Cisco Systems Earnings Call Nuggets: Carrier Side Analysis and Service Providers
Simona Jankowski – Goldman Sachs asked: I have a follow-up on the carrier side in routing. I think you talked about some uncertainty in carrier topics that is influencing your guidance, yet your own service provider bookings were quite strong at 12 percent. Your peers as you pointed out, have had a very difficult period.
Can you just give us a bit more color on what you are seeing in the carrier spending environment and any standout areas of strength or weakness? Specific to your own routing business as you pointed out, your major competitor had a significant decline. Do you think that difference in performance is driven primarily by the timing of your respective product cycles or are there any specific major customer opportunities, where you think you’ve actually displaced your competitor?
John T. Chambers – Chairman and CEO responded: The 12 percent was revenue growth, not orders, and if you look at where we’re going in the service provider, we are becoming in the sweet spot. It doesn’t matter if you’re talking to Time Warner (NYSE:TWC), Verizon (NYSE:VZ) and AT&T (NYSE:T), Sprint (NYSE:S), Deutsche Telekom (NYSE:DTE), British Telecom, Telefonica (NYSE:TEF), NTT (NYSE:NTT), China Mobile (NYSE:CHL), Telstra (TLS)–all of which we have in the last month at multiple levels.
Our role in terms of what they’re trying to accomplish is changing. In our opinion, some owners are pretty good at verifying this, getting a much larger share of their spend. In terms of our ability to provide value way beyond (quoted) router back to the earlier question that was asked.
They don’t buy routing. They buy an architectural play from data center all the way out and repeating the Korean Telecom and what Chairman Lee did there.
He is aligned with us all the way from the data center, all the way to the smart services that his company delivered across 16 countries. Our role in service providers as they focus on the key elements mobility, mobility, the second key element video, both for entertainment video and business video.

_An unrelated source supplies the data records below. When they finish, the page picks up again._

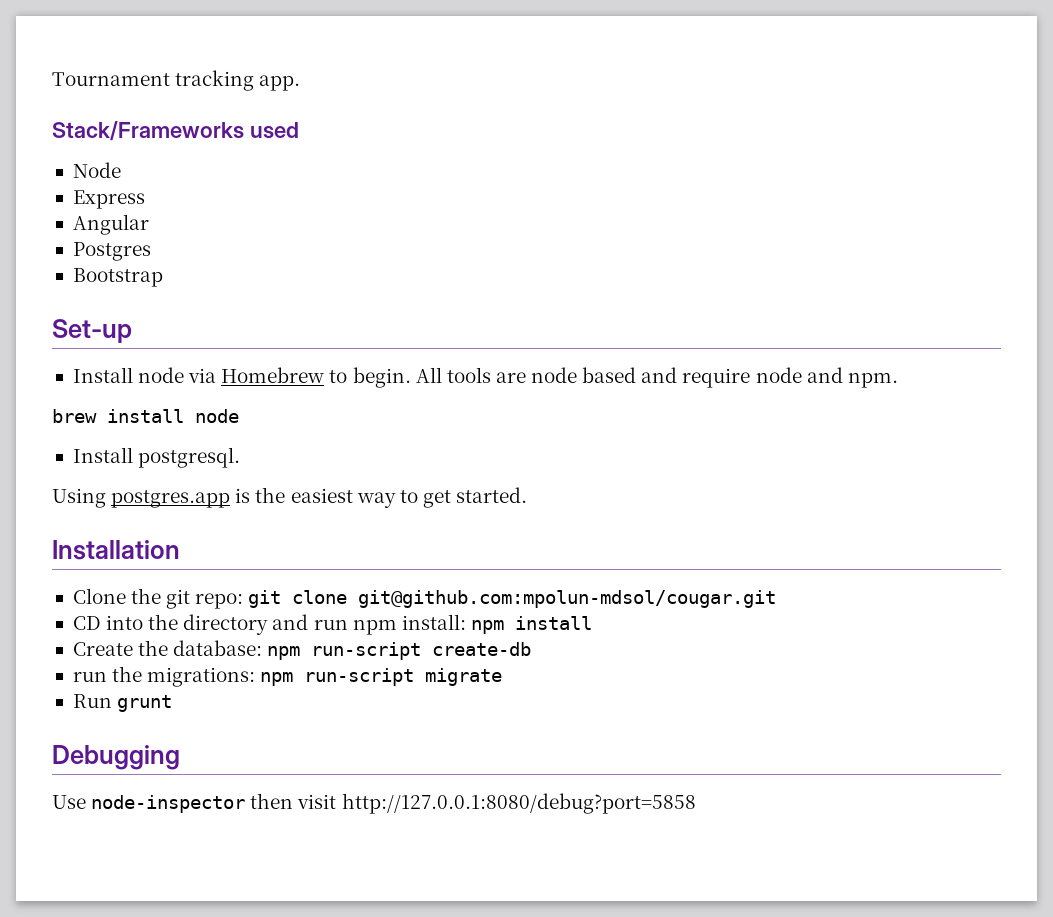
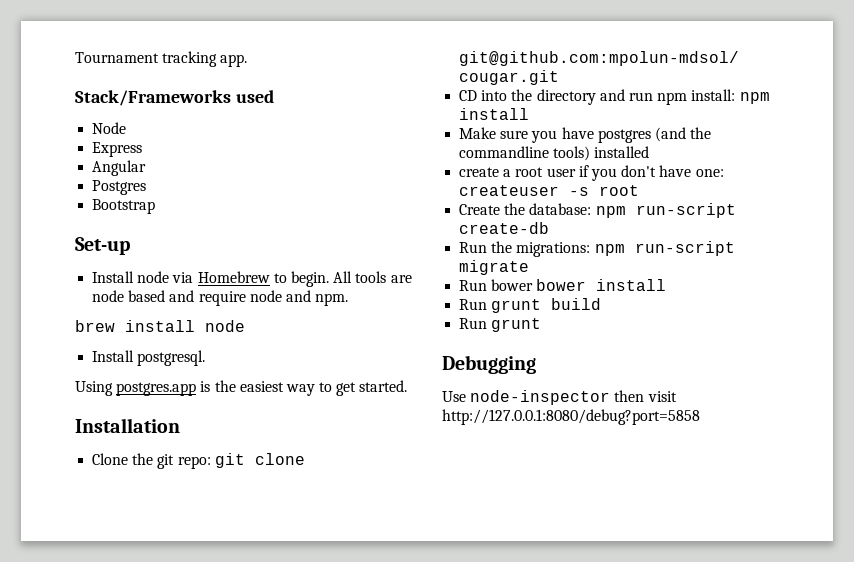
(592, 623) none -> [459,127,712,143] [459,146,650,161] [459,165,724,181] [459,185,640,196] // Make sure you have postgres (and the commandline tools) installed // create a root user if you don't have one: createuser -s root
[72,671,107,682] run -> [459,242,488,253] Run
(503, 677) none -> [459,279,667,291] [459,298,602,313] // Run bower bower install // Run grunt build

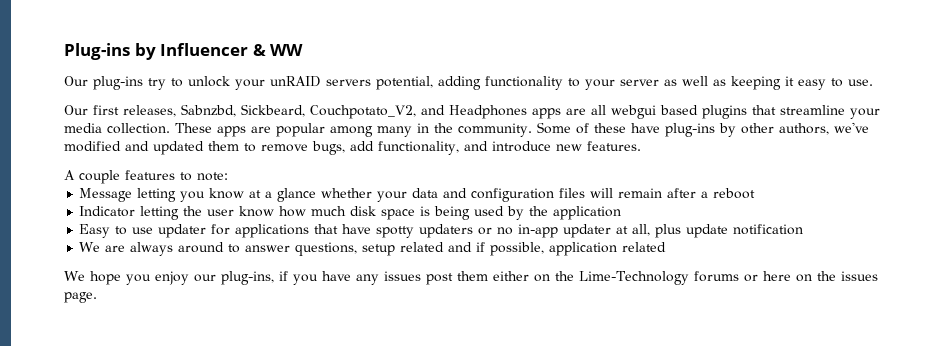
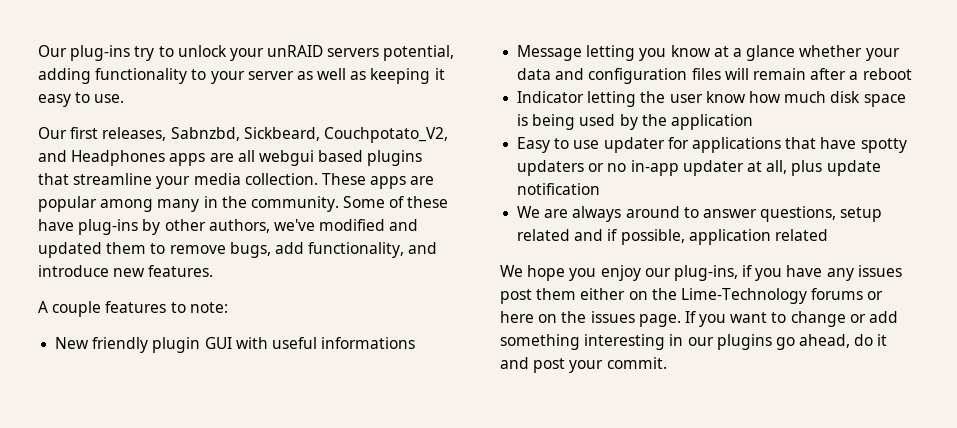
[64,43,304,60] Plug-ins by Influencer & WW // -> (38, 51) none
(228, 176) none -> [55,337,416,353] // New friendly plugin GUI with useful informations
(97, 297) none -> [684,311,899,327] [500,334,888,350] [500,357,667,373] If you want to change or add something interesting in our plugins go ahead, do it and post your commit.

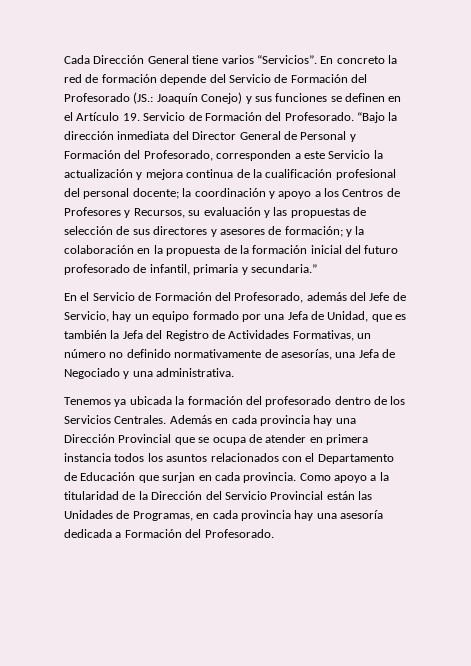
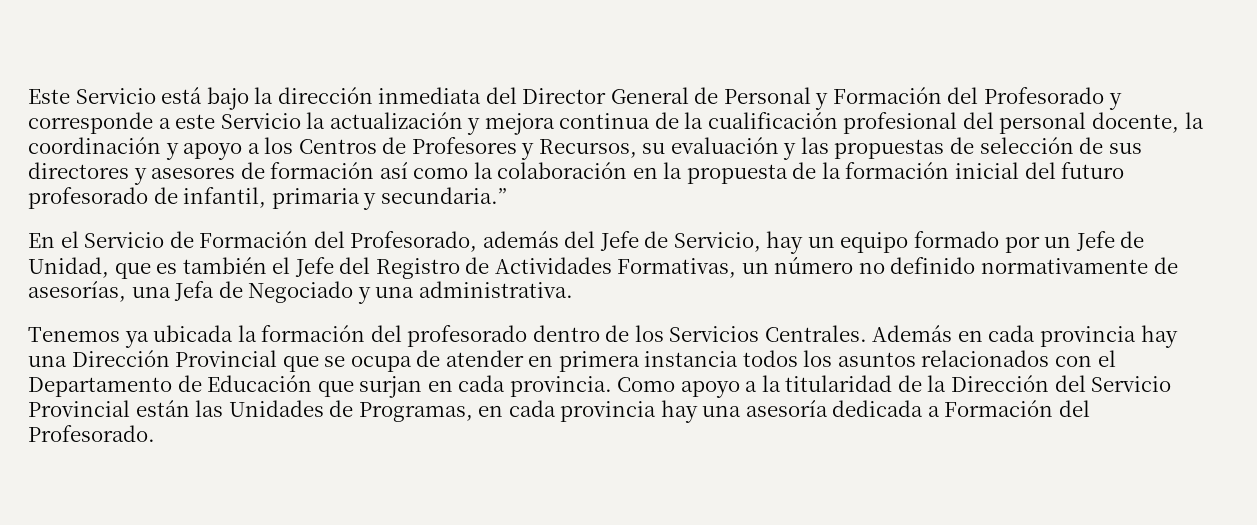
[64,55,397,64] [64,74,367,85] [64,92,402,104] [64,112,385,123] Cada Dirección General tiene varios “Servicios”. En concreto la red de formación depende del Servicio de Formación del Profesorado (JS.: Joaquín Conejo) y sus funciones se definen en el Artículo 19. Servicio de Formación del Profesorado. “Bajo -> [28,87,249,110] Este Servicio está bajo
[143,150,292,161] Profesorado, corresponden -> [984,87,1122,110] [28,112,153,134] Profesorado y corresponde
[132,188,179,199] docente; -> [1092,112,1180,133] docente,
[284,226,352,237] formación; y -> [270,162,469,179] formación así como
[264,311,308,320] una Jefa -> [1044,231,1115,251] un Jefe
[110,330,143,339] la Jefa -> [272,257,334,277] el Jefe

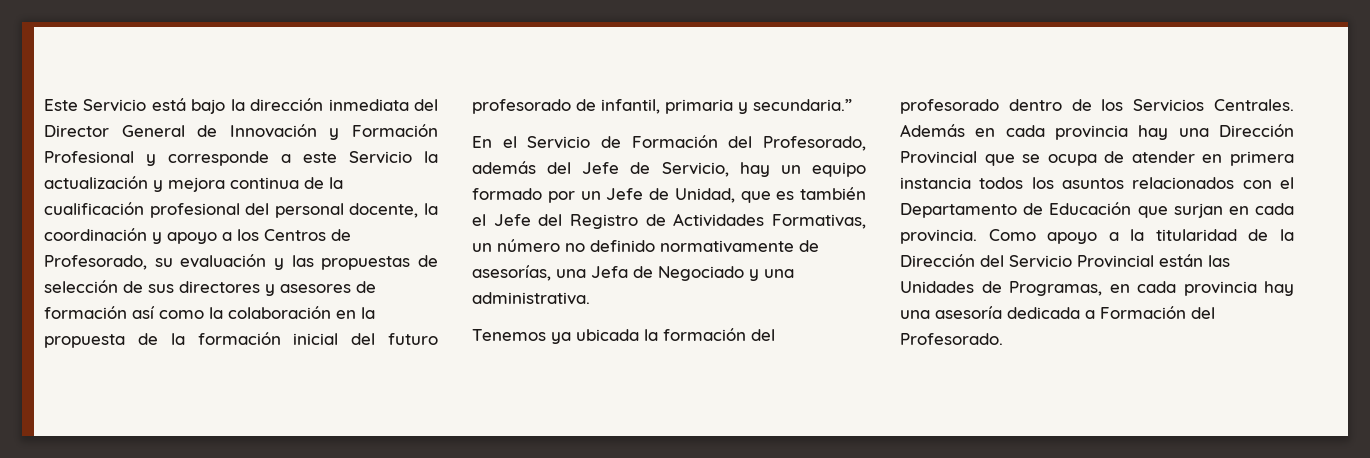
[723,87,811,104] Personal -> [229,124,317,138] Innovación
[947,87,1105,104] del Profesorado -> [44,151,134,163] Profesional
[411,137,637,160] Profesores y Recursos, -> [44,255,147,270] Profesorado,

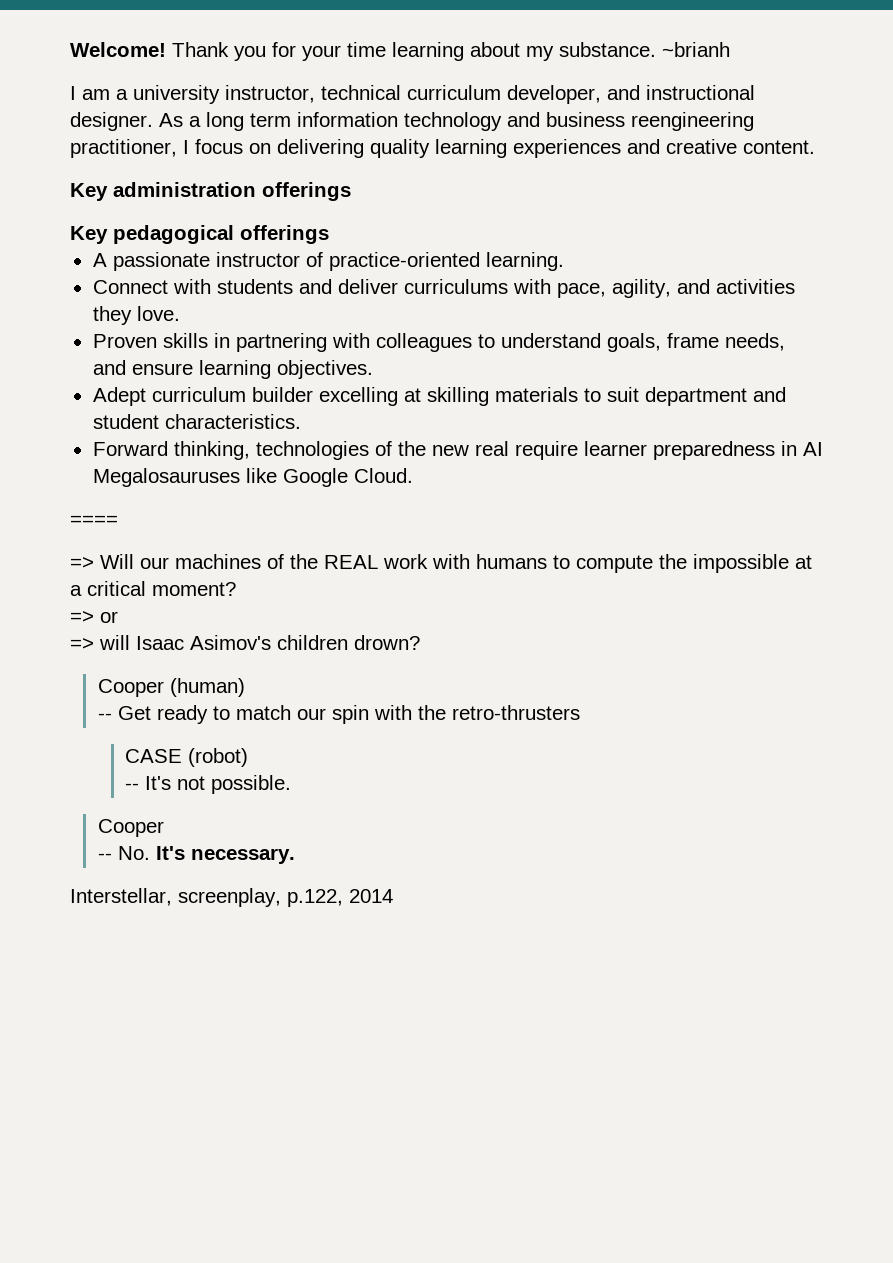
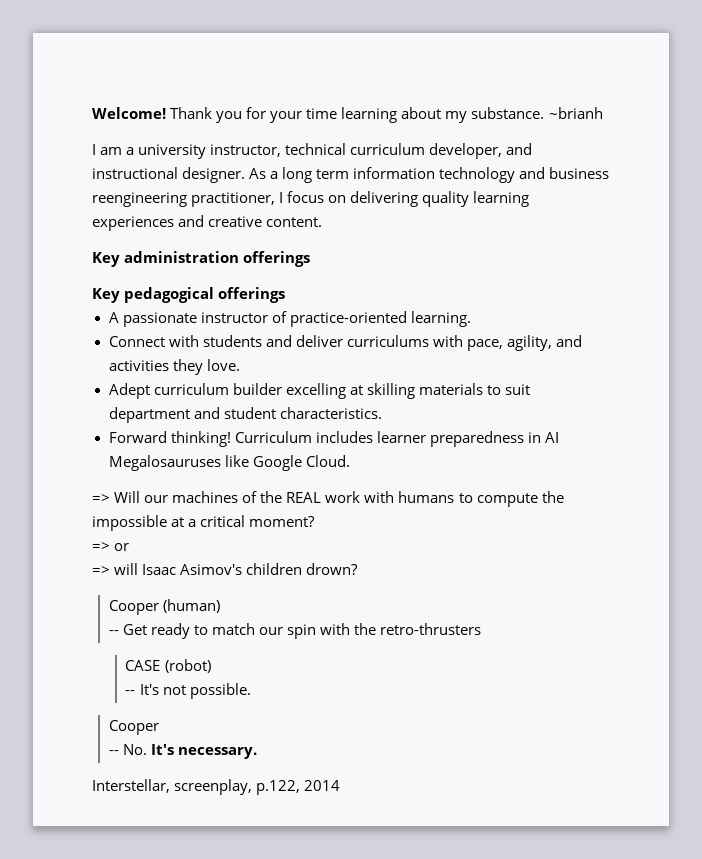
[92,333,785,352] [92,360,373,379] // Proven skills in partnering with colleagues to understand goals, frame needs, and ensure learning objectives. -> (240, 365) none
[173,441,578,460] thinking, technologies of the new real require -> [170,431,373,447] thinking! Curriculum includes
[70,515,118,526] // ==== -> (350, 461) none

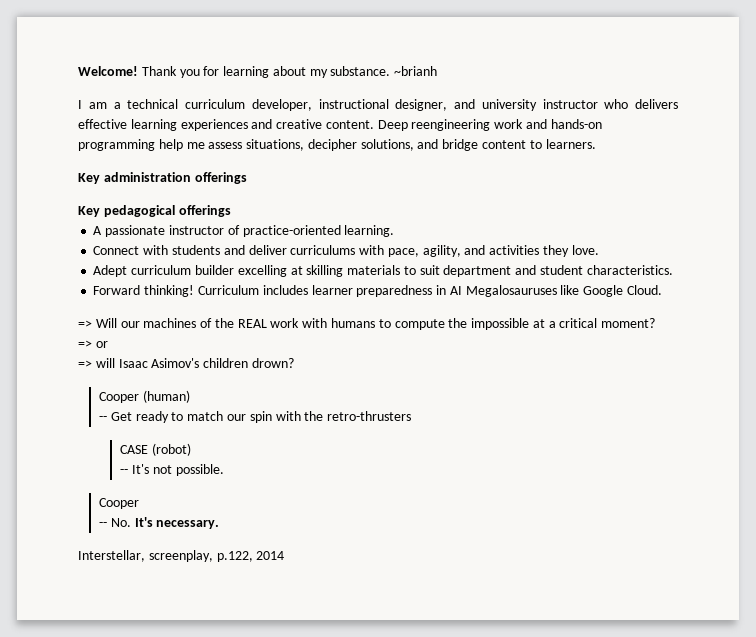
[270,108,338,123] your time -> (220, 71) none
[138,144,282,159] university instructor, -> (121, 105) none
[506,143,533,155] [92,167,610,183] [92,191,470,207] and instructional designer. As a long term information technology and business reengineering practitioner, I focus on delivering quality -> [318,99,678,111] [78,119,127,129] instructional designer, and university instructor who delivers effective
(323, 222) none -> [377,119,602,131] [78,139,596,151] Deep reengineering work and hands-on programming help me assess situations, decipher solutions, and bridge content to learners.

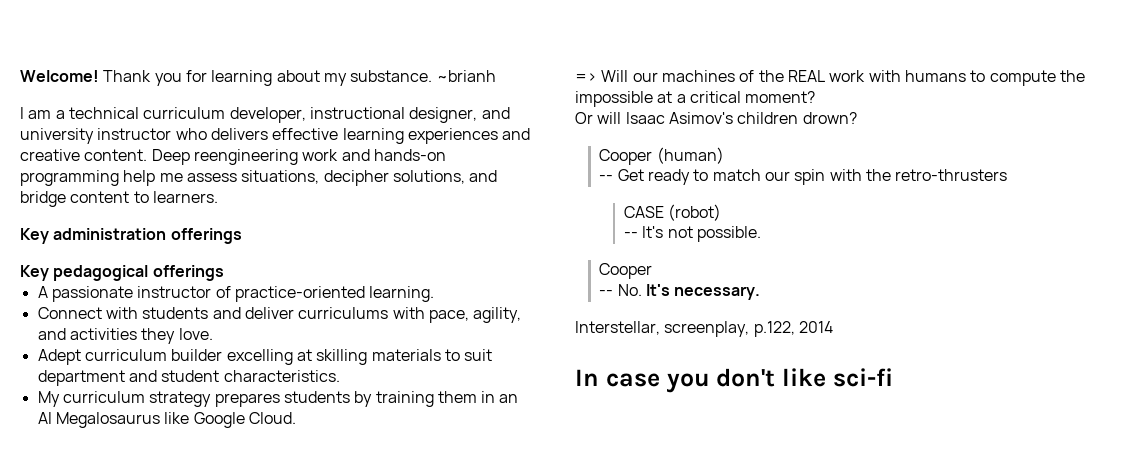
[93,285,557,297] Forward thinking! Curriculum includes learner preparedness in AI Megalosauruses -> [37,391,519,407] [37,412,160,428] My curriculum strategy prepares students by training them in an AI Megalosaurus
[78,340,108,348] [78,360,92,368] => or // => -> [575,112,593,124] Or
(285, 555) none -> [575,368,893,393] // In case you don't like sci-fi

The third key element,cloud, delivers new services and opens up new revenue opportunities for us. And our Fourth key element, is how you dramatically cut costs in this environment and how you balance within it.
We are getting a pretty clear lineup in terms of how we play in these categories.
Mark Sue – RBC Capital Markets asked: I had a question on the service providers. If we look longer term, there is an increasing inclination by carriers to reduce their CapEx as a percentage of their revenues. It’s also happening at a time when they’re also seeing their margins decline.
I guess for Cisco longer term to grow their service provider revenues, you have to gain more share of a shrinking wallet. Does that mean structurally, there is a ceiling on margins as you push your architectural approach or does the dialogue suggest your customers that they actually will pay more since they get more?
John T. Chambers – Chairman and CEO responded: Most service providers will absolutely pay more if they get more. Their problem is very simple as you articulate it very well.
Their capital spend was going here in the U.S. as an example for cellular service providers at twice the rate the revenues were and the profitability in the revenues was sliding; this is where you see them get excited about what they can do in cloud in delivering services.
This is where you see them getting excited about new mobile capability.
This is where you get and see them excited, moving the video into home, which is why we must be in that set top box business going to a hybrid type approach going clearly to the cloud and the data center.
This is where I think you see perhaps more than any other time,
Mark, why we had to play across architectures, which we clearly bet on a decade ago. While we are getting better at operations, (have been getting the better) efficiencies and these are doing business. These are best and good execution we’ve done over a period of time.
Nick Adamo and Pankaj have joined the HIPS on this, along with Sameer from the services side on it. So, I think we have share of wallet opportunities in front of us that we’ll continue to weigh more than a couple of years,
But secondly for any CEO, you turn to him and say I can bring you a certain amount of revenue and I can increase your profits. If they believe you can do that and you show it a step at a time, then it’s a very good model; it plays right into our sweet spot.
We don’t compete against them like several of our large data center peers. This is a market that we do not compete against them. We enable them as we move forward.